Rev Thabo Makgoba, Archbishop of Cape Town, says the legacy of the late beloved Archbishop Emeritus Desmond Tutu is moral strength, moral courage and clarity.
“He felt with the people. In public and alone, he cried because he felt people's pain. And he laughed — no, not just laughed, he cackled with delight when he shared their joy.”
Makgoba said in accordance with Tutu's instructions, the church will plan his funeral and other memorial services with the support of the government and the City of Cape Town, the details of which will be revealed in a briefing on Sunday.
“In the meantime, let us prayerfully remember him by the epitaph he once chose for himself: He laughed, He cried, He loved.”

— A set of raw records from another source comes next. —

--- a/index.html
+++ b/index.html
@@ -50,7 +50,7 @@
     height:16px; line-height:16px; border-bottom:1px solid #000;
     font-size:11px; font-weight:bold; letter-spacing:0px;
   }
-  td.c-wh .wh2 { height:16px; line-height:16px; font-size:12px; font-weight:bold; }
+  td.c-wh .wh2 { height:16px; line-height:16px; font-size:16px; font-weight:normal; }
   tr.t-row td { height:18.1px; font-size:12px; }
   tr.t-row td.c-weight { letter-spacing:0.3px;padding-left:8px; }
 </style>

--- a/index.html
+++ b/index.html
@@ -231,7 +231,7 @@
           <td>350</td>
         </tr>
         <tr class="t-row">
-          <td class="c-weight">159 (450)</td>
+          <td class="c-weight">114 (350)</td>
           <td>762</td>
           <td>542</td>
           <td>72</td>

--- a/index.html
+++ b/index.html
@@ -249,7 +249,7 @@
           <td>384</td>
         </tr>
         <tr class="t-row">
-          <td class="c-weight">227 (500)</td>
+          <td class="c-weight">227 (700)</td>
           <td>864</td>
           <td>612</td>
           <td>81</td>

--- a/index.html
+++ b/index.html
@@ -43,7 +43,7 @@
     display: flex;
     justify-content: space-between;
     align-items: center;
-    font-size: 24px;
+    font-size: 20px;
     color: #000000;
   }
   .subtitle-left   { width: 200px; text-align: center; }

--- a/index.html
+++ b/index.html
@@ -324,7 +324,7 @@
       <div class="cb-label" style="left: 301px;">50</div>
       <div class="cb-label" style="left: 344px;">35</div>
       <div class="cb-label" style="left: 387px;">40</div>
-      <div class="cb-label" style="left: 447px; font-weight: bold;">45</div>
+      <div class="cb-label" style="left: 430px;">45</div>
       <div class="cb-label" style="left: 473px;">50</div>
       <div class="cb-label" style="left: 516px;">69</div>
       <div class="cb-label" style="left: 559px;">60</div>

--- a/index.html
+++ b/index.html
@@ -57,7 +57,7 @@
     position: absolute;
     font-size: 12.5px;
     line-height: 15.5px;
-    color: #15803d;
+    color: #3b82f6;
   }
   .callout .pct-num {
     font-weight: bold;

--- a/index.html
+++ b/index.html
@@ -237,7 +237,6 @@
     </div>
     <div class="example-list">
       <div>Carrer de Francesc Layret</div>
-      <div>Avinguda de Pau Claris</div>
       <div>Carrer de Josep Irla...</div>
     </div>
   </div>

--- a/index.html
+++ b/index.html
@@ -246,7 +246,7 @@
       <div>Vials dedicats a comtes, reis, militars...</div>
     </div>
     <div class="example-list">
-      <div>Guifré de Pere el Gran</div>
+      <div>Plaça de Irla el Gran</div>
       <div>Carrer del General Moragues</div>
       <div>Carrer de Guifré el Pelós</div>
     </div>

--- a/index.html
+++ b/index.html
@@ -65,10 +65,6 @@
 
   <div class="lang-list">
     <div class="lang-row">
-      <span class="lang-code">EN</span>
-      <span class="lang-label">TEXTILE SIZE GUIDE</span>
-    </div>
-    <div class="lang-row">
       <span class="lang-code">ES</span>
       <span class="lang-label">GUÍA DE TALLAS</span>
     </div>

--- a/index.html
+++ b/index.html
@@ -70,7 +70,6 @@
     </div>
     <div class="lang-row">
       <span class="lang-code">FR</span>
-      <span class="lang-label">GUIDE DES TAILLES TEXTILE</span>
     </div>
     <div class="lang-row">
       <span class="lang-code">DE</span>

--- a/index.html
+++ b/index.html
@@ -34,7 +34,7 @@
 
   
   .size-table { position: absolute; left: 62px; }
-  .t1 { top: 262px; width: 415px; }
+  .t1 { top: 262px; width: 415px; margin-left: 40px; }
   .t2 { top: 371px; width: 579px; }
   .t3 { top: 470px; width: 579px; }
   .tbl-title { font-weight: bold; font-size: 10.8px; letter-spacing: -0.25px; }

Makgoba said while they mourned his passing, “as Christians and people of faith we must also celebrate the life of a deeply spiritual person whose Alpha and omega — his starting point and his ending point — was his relationship with our Creator. He took God, God's purpose and God's creation deadly seriously. Prayer, the Scriptures and his ministry to the people God entrusted to his care were at the heart of his life.
“He believed totally that each one of us is made in the image of God and ought to be treated as such by others. This belief was not reached through cerebral contemplation; it arose from his faith and was held with a deeply-felt passion. He wanted every human being on earth to experience the freedom, the peace and the joy that all of us could enjoy if we truly respected one another as people created in the image of God.”
He said that because of his belief in God, he feared no one.
“He named wrong wherever he saw it and by whomever it was committed. He challenged the systems that demeaned humanity. He could unleash a righteous anger on those — especially the powerful — who inflicted suffering upon those the Bible calls “the least of these, my brothers (and sisters).” And when the perpetrators of evil experienced a true change of heart, he followed the example of his Lord and was willing to forgive.”
Makgoba extended condolences to his wife, Nomalizo Leah, to his son, Trevor Tamsanqa, and to his daughters, Thandeka, Nontombi and Mpho, and all of their families.